Nel vecchio mercato della comunicazione c'erano vari protagonisti con ruoli ben distinti: gli inserzionisti, le agenzie di pubblicità, i centri media (le strutture specializzate in pianificazione e acquisto di spazi), le tivù, i giornali. Infine lui, cioè noi, il pubblico. La novità più clamorosa di questi anni non è arrivata dai pubblicitari né dai televisivi, ma da Internet. È stata Google guidata da Eric Schmidt, che, offrendo agli inserzionisti la possibilità di fare pubblicità mirata sul singolo cliente-internauta, ha gettato le basi per un cambiamento epocale. Con la Microsoft di Steve Ballmer, implacabile, all'inseguimento. Nei soli mesi di aprile e maggio 2007 — dice Accenture — sono state concluse acquisizioni di aziende di pubblicità online per 12 miliardi di dollari. I giganti del web insomma stanno diventando i nuovi protagonisti del business.

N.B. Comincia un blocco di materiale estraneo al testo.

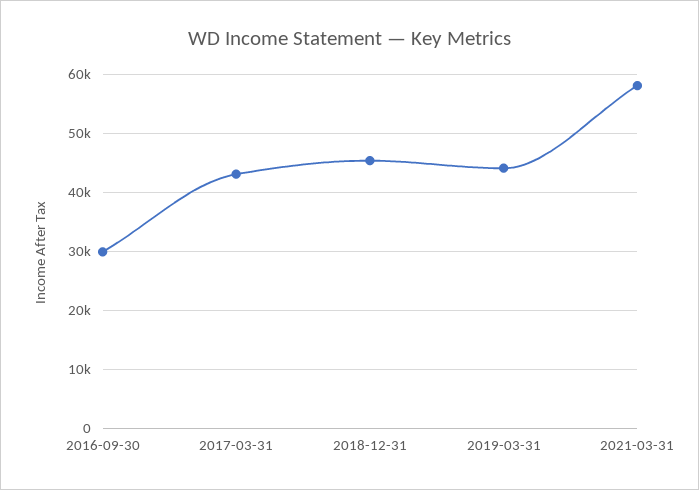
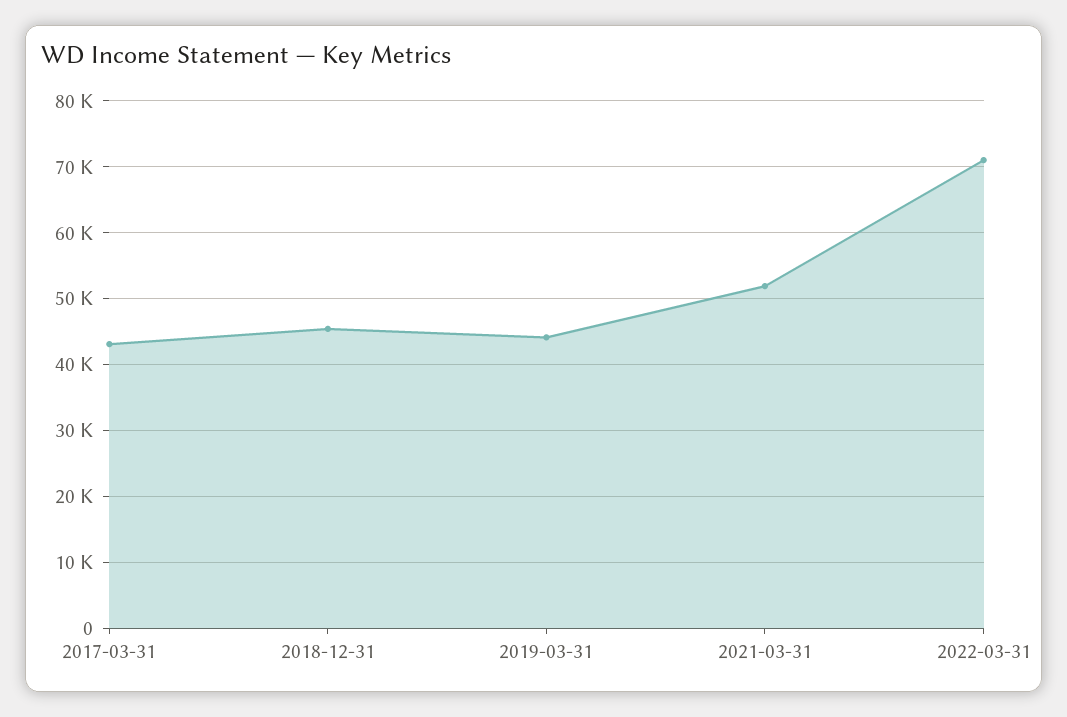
2016-09-30: 30000 -> none
2021-03-31: 58000 -> 52000
2022-03-31: none -> 71000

Da ciò discende una catena di conseguenze. La prima è che nel mega-laboratorio della pubblicità online i ruoli tendono a «contaminarsi». In certi casi per esempio l'inserzionista e il gestore del sito Internet collaborano alla ricerca della soluzione tecnica migliore, tagliando fuori l'agenzia. In altri casi i creativi sono gli stessi consumatori, che danno il proprio contributo di idee alla campagna pubblicitaria o, come nel caso clamoroso della Fiat 500, allo stesso design dell'automobile.

Ma non è finita. Il massimo della contaminazione è quando i concorrenti si mettono a collaborare: diventano «frenemies», come dicono gli americani fondendo le parole «friends» (amici) e «enemies» (nemici). Così Google con una mano vende servizi ai big della pubblicità e con l'altra fa loro concorrenza, fino al punto di creare una propria divisione creativa. Seconda conseguenza. Per arrivare al portafoglio del consumatore-che-non-vuole-più-farsi-consumare se ne inventano di tutti i colori. Gli esempi migliori arrivano dagli Stati Uniti, il mega-laboratorio più avanzato. Alcuni sono servizi televisivi molto graditi al pubblico. Il digitale, per esempio, dà la possibilità di ottenere informazioni sulla colonna sonora del film che si sta guardando e di comprare il cd. Lo spettatore acquista nel momento in cui prova l'emozione della musica, non dopo. Altre invece sono offerte di marketing rivolte a chi usa il cellulare. Per esempio il sistema «se mi guardi ti faccio lo sconto». L'operatore Virgin Mobile regala all'abbonato un minuto di tempo di conversazione per ogni minuto trascorso a interagire con i messaggi pubblicitari. Il metodo prende piede anche in Europa.

Bisogna tener conto, tuttavia, che in questa fase su Internet si sperimenta di tutto. Il motivo è semplice: i prezzi, ancora bassi, consentono all'immaginazione di andare momentaneamente al potere. Ma i mezzi persuasivi fondamentali restano e resteranno ancora quelli classici, soprattutto la tivù e la stampa (quest'ultima resta lo strumento informativo più credibile), magari un pò diverse da come ci siamo abituati a conoscerle. Quale piatto uscirà da questo pentolone è difficile dire. Il consumatore dovrebbe riuscire a ottenere più informazioni sulle cose che davvero gli interessano e a verificarne l'attendibilità confrontandole con le esperienze degli altri consumatori. L'azienda inserzionista, da parte sua, dovrebbe poter raggiungere il suo pubblico con maggior precisione. Quel che è certo è che tra azienda e consumatore sta nascendo un nuovo tipo di comunicazione a due vie. Che in termini economici rappresenta una torta gigantesca. I vecchi e i nuovi protagonisti del grande gioco mediatico stanno lottando per accaparrarsene la fetta più grande.